-- INSTRUCTIONS FOR THE TASK --
Examine each line of the data. Copy those that contain the string "where".

-- Data records --
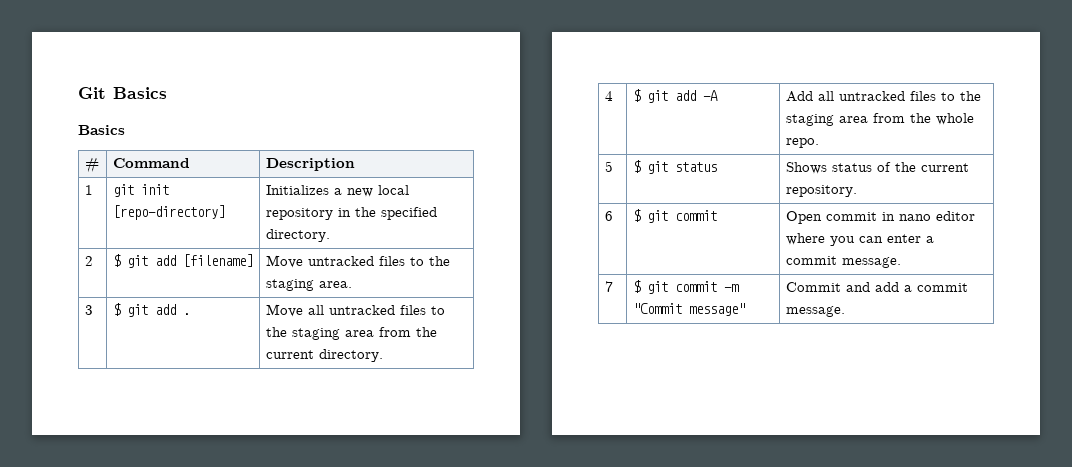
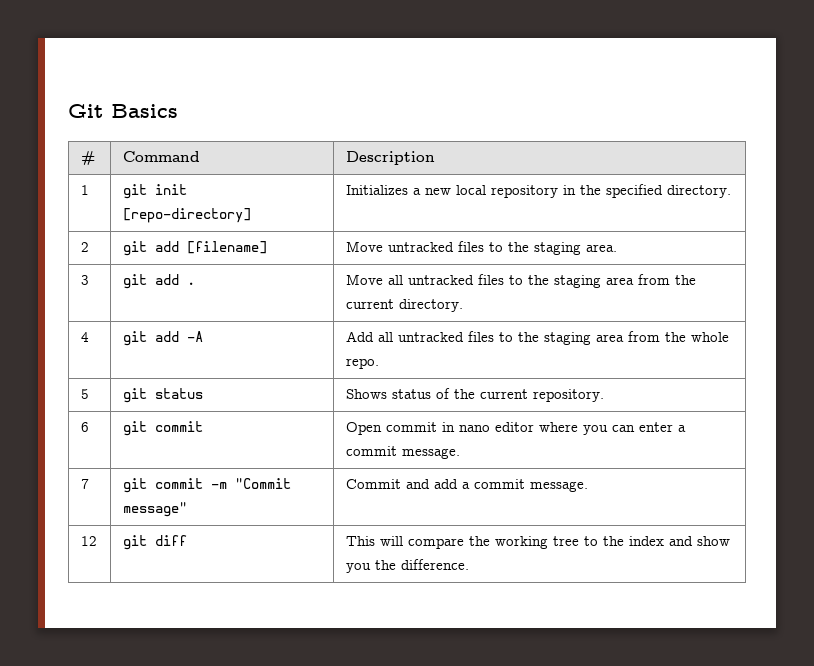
  Git Basics
- Basics
- 2 | $ git add [filename] | Move untracked files to the staging area.
+ 2 | git add [filename] | Move untracked files to the staging area.
- 3 | $ git add . | Move all untracked files to the staging area from the current directory.
+ 3 | git add . | Move all untracked files to the staging area from the current directory.
- 4 | $ git add -A | Add all untracked files to the staging area from the whole repo.
+ 4 | git add -A | Add all untracked files to the staging area from the whole repo.
- 5 | $ git status | Shows status of the current repository.
+ 5 | git status | Shows status of the current repository.
- 6 | $ git commit | Open commit in nano editor where you can enter a commit message.
+ 6 | git commit | Open commit in nano editor where you can enter a commit message.
- 7 | $ git commit -m "Commit message" | Commit and add a commit message.
+ 7 | git commit -m "Commit message" | Commit and add a commit message.
+ 12 | git diff | This will compare the working tree to the index and show you the difference.

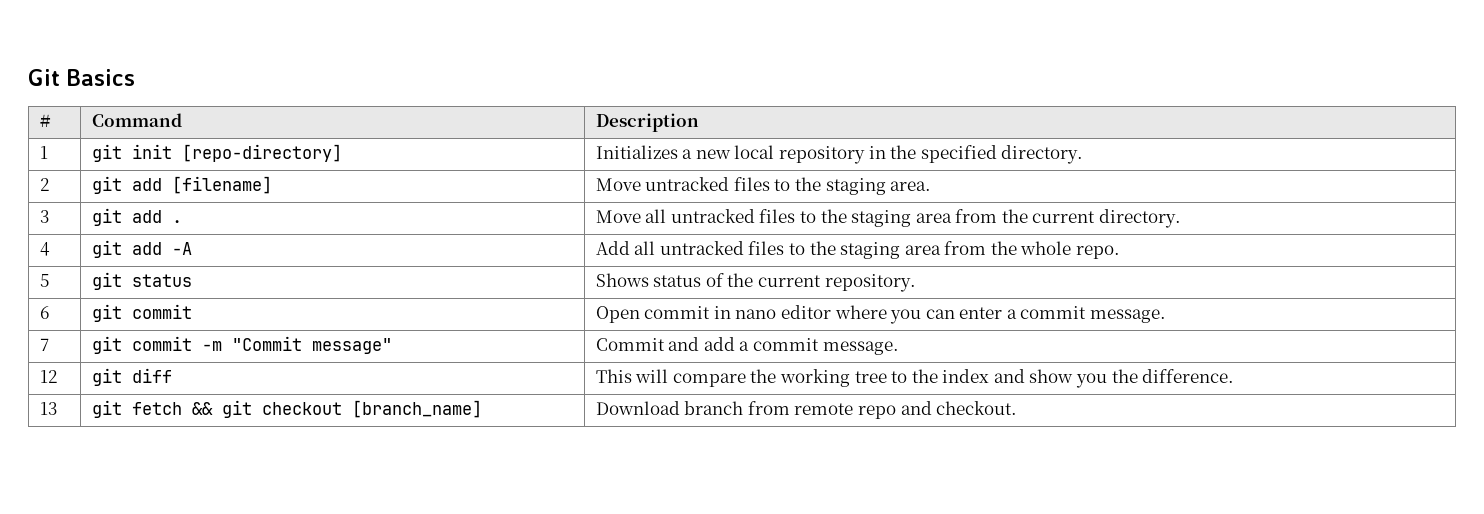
+ 13 | git fetch && git checkout [branch_name] | Download branch from remote repo and checkout.

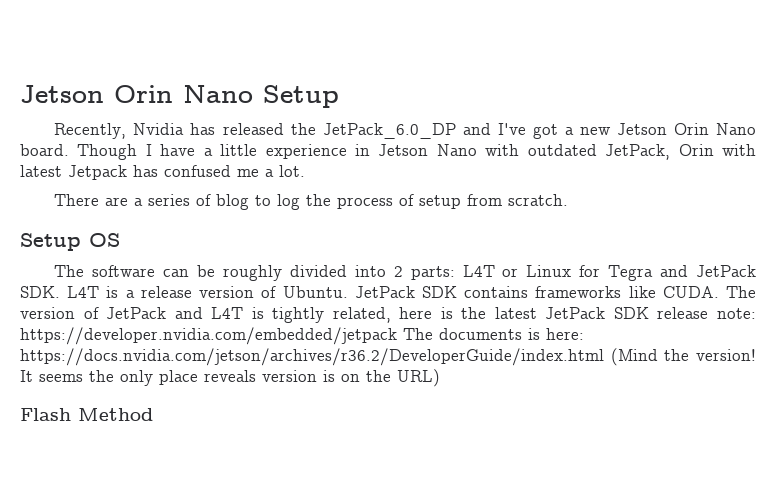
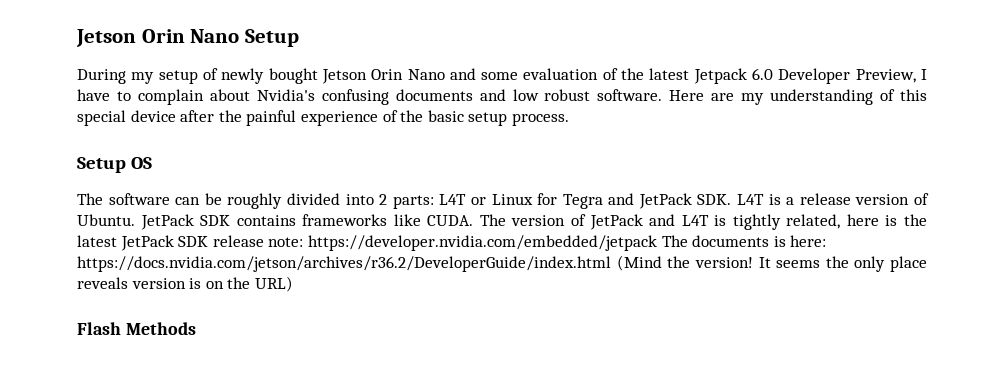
- Recently, Nvidia has released the JetPack_6.0_DP and I've got a new Jetson Orin Nano board. Though I have a little experience in Jetson Nano with outdated JetPack, Orin with latest Jetpack has confused me a lot.
- There are a series of blog to log the process of setup from scratch.
+ During my setup of newly bought Jetson Orin Nano and some evaluation of the latest Jetpack 6.0 Developer Preview, I have to complain about Nvidia's confusing documents and low robust software. Here are my understanding of this special device after the painful experience of the basic setup process.
- Flash Method
+ Flash Methods

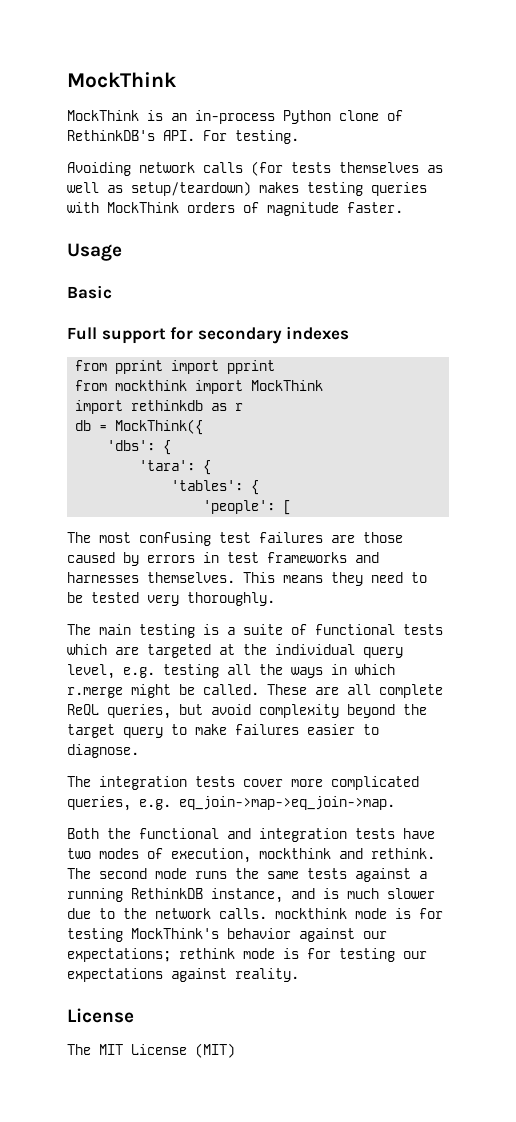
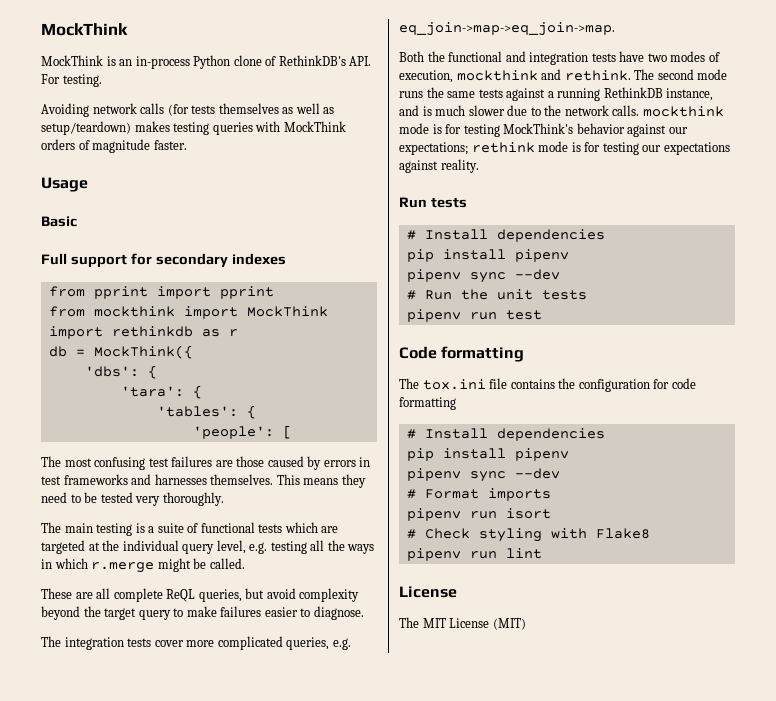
- The main testing is a suite of functional tests which are targeted at the individual query level, e.g. testing all the ways in which r.merge might be called. These are all complete ReQL queries, but avoid complexity beyond the target query to make failures easier to diagnose.
+ The main testing is a suite of functional tests which are targeted at the individual query level, e.g. testing all the ways in which r.merge might be called.
+ These are all complete ReQL queries, but avoid complexity beyond the target query to make failures easier to diagnose.
+ Run tests
+ # Install dependencies
+ pip install pipenv
+ pipenv sync --dev
+ # Run the unit tests
+ pipenv run test
+ Code formatting
+ The tox.ini file contains the configuration for code formatting
+ # Install dependencies
+ pip install pipenv
+ pipenv sync --dev
+ # Format imports
+ pipenv run isort
+ # Check styling with Flake8
+ pipenv run lint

-- SOLVED PROBLEM --
- 6 | $ git commit | Open commit in nano editor where you can enter a commit message.
+ 6 | git commit | Open commit in nano editor where you can enter a commit message.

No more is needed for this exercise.